> **SUPPLIED MATERIAL**
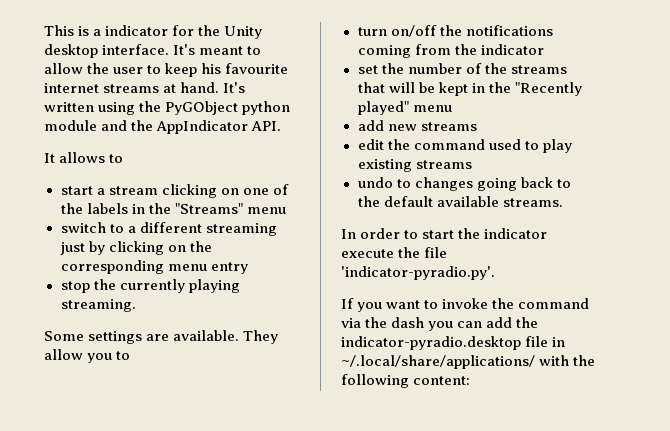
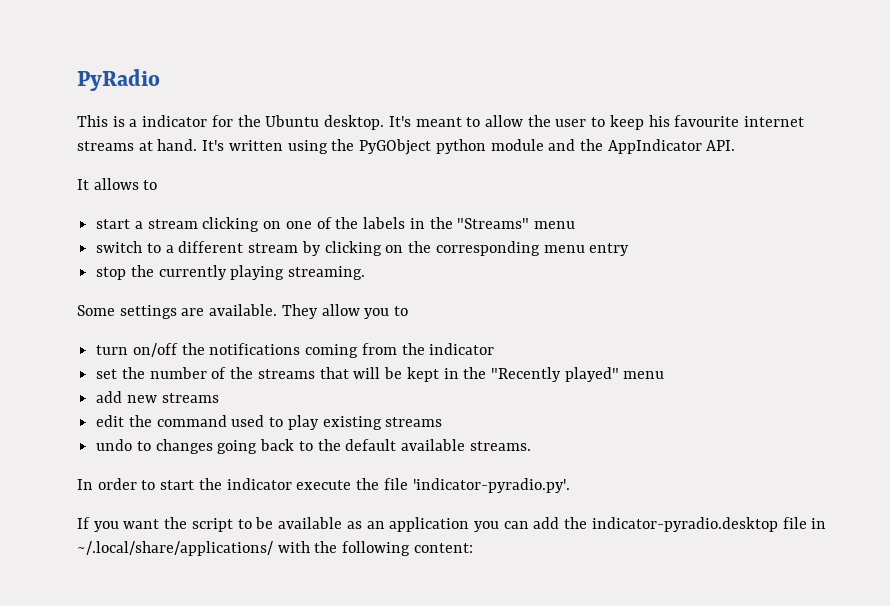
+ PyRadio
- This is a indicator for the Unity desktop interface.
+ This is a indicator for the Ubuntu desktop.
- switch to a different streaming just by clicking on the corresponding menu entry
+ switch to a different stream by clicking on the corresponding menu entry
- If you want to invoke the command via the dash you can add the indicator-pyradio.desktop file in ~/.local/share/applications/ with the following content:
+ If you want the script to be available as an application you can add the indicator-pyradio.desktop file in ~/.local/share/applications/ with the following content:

...

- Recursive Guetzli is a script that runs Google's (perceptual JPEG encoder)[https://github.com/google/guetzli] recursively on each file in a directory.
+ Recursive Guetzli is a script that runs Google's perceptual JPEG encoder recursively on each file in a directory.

> **EXERCISE DETAILS**
Read through the data and copy every line where "JPEG" shows up.

> **OUTPUT OF THE EXERCISE**
- Recursive Guetzli is a script that runs Google's (perceptual JPEG encoder)[https://github.com/google/guetzli] recursively on each file in a directory.
+ Recursive Guetzli is a script that runs Google's perceptual JPEG encoder recursively on each file in a directory.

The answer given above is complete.